TO HELP SEE HOW HE COULD DO LONG TAKES WITHOUT BEING "SHOWY" IN 'KILLING OF TWO LOVERS'
MovieMaker's Caleb Hammond interviewed writer-director Robert Machoian about his newly-released film, which Nicolas Rapold mentions in his New York Times review is "told in unpredictable long takes." --
The Killing of Two Lovers writer-director Robert Machoian thought a lot during the planning of the film about “how to shoot long takes without drawing attention to the fact that it’s a long take, in and of itself.”
So he went back and watched Brian De Palma’s Snake Eyes for its flashy 12-minute single take opening.
“It’s very showy. And there’s a place for that. But for this film, it would have been very inappropriate to be showy at all,” he says.
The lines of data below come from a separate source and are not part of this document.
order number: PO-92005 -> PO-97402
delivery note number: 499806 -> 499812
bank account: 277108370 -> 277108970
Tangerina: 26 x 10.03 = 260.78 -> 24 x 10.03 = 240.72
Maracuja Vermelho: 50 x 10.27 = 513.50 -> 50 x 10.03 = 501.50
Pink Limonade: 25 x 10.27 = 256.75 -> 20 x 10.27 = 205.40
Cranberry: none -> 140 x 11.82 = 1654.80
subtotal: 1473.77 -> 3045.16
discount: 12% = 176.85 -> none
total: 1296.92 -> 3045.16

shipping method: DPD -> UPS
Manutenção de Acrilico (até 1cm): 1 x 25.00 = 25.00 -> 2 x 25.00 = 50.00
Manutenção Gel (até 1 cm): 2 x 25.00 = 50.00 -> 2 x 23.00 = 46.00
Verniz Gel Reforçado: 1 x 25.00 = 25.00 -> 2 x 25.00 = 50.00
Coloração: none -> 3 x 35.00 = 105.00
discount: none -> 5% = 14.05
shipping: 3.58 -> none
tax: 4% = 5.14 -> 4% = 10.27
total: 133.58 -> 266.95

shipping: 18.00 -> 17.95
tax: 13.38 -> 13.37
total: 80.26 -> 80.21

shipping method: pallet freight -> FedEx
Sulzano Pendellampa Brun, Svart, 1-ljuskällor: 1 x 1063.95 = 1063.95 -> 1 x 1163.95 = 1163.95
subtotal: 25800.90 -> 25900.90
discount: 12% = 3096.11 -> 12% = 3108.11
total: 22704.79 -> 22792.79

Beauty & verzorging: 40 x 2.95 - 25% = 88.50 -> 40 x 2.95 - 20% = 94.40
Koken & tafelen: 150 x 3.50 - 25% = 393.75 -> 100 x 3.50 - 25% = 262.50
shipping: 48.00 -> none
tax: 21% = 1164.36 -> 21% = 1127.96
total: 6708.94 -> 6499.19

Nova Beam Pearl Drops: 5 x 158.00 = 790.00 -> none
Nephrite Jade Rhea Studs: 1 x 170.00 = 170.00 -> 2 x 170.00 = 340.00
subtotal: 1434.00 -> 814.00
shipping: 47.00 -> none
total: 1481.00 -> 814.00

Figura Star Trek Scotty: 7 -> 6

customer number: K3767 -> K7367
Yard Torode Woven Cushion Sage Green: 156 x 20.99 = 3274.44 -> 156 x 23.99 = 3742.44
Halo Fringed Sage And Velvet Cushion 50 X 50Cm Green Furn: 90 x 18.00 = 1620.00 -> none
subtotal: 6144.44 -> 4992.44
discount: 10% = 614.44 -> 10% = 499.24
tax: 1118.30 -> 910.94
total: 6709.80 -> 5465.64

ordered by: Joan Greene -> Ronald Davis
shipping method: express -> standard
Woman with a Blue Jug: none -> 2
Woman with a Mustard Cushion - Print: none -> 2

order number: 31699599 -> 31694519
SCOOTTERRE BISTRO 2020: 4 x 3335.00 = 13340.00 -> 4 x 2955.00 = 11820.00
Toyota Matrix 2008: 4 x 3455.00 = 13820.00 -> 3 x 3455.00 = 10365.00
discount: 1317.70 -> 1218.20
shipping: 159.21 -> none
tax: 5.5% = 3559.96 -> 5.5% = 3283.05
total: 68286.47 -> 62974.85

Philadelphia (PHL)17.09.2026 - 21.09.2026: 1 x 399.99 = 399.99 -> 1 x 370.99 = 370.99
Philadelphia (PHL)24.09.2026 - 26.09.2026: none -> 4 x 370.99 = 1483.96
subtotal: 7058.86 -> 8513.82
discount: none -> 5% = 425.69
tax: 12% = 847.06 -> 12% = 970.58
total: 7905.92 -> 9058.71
The Killing of Two Lovers follows married couple David (Clayne Crawford) and Nikki (Sepideh Moafi) in rural Utah, as they work through a separation. But after Nikki gets a boyfriend (Chris Coy), David begins to unravel.
The film makes masterful use of long takes throughout, and Machoian and cinematographer Oscar Ignacio Jiménez employ it much differently than De Palma did for his Nicolas Cage conspiracy thriller. In one key moment, the camera acts as an equalizer during an emotionally fraught scene.
Avoiding traditional shot-reverse-shot coverage, the camera is instead framed on both David and Nikki as they work through an argument. This prevents the audience from choosing a side.
“The second you hold the camera, you establish that somebody is more important than the other,” Machoian explains. “But David and Nikki are equally trying to figure this out. And there really isn’t one who is in more of a position of power than the other.”
Crawford, Moafi, and Coy all have theater experience, which made pulling off these extended sequences possible. “If we didn’t have the actors that we had, we would have had to shoot it differently. Because if you do a long take with someone who can’t act, it just gets worse the longer they go with it — it doesn’t necessarily get better,” Machoian says.
Machoian is aware that long takes can be distracting to viewers.
“It felt really important to just orchestrate the performance, and allow Sepideh and Clayne to move within that frame, and as a result, hopefully not draw attention to the fact that we’ve been sitting on this shot for four minutes,” he said. “Hopefully in the end you’re so engrossed in the character drama, that it’s really kind of an afterthought.”
Filmmaker Magazine's Erik Luers also interviewed Machoian:
Filmmaker: And in the final sequence, where a big argument and altercation takes place, I read that you were stationed in a golf cart tracking the action off-screen?
Machoian: That’s right. I’ve made films in the past that explore duration, sometimes duration for the sake of duration and sometimes duration due to the scene being interesting enough to force the viewer to stay in the scene and watch the arc and feel a bit trapped. While I wanted most of the scenes in The Killing of Two Lovers to primarily be two-to-three-minute one-takes, I wanted the final argument to be one long take (I can’t remember anymore if it’s seven or nine minutes). It didn’t feel right to remain static (as we had throughout the film) for that sequence. We had used a golf cart in the opening sequence of the film (where David is running from house to house), but it wound up blowing a tire while we were shooting due to how cold it was outside. We had to get the tire fixed and that took some time.
Once the tire was fixed, we used the golf cart again to shoot the final fight scene, something we shot about two days before production concluded. We didn’t have the golf cart available for any other period of time until we were able to get the tire fixed. Once it was and we knew we wanted to use it for the final fight, I told Oscar, “Look, the best way for us to do this is for you to run the camera and be framing the scene constantly”—we obviously discussed the type of framing, etc.— and “I’m going to be the one driving you on the golf cart.” I drove the golf cart, moving forward slightly depending on how the arc of the drama was unfolding between the actors, i.e. as David begins to feel isolated, I push in farther so that we could, in many ways, isolate the viewer, too, or, as David and Nikki have that brief moment together (the “calm before storm”) where he’s struggling and she realizes he’s struggling and she loves him and feels sorry for the fact that he’s struggling, and then BAM! Then the camera begins to pull back again.
It was very difficult to get right, not the least because the wheel we had gotten fixed was now constantly squeaking! And since the tension present in the scene was so high, the squeaking wheel threatened to be a real distraction for the actors. I had to be like, “I’m so sorry, this will squeak, but we need to do it this way. We can’t walk it and we can’t all of a sudden switch to handheld.” We didn’t have access to a dolly, and so I pleaded with my actors, “I need you to go with me on this,” and luckily they trusted me. When they came to watch the dailies that night, they were like, “This is amazing,” and I thanked them. For emotional purposes, we needed to have the camera establish some distance. We’d used wides and closeups for the majority of the movie, but this was the place where we needed to move in and out of those wides and closeups.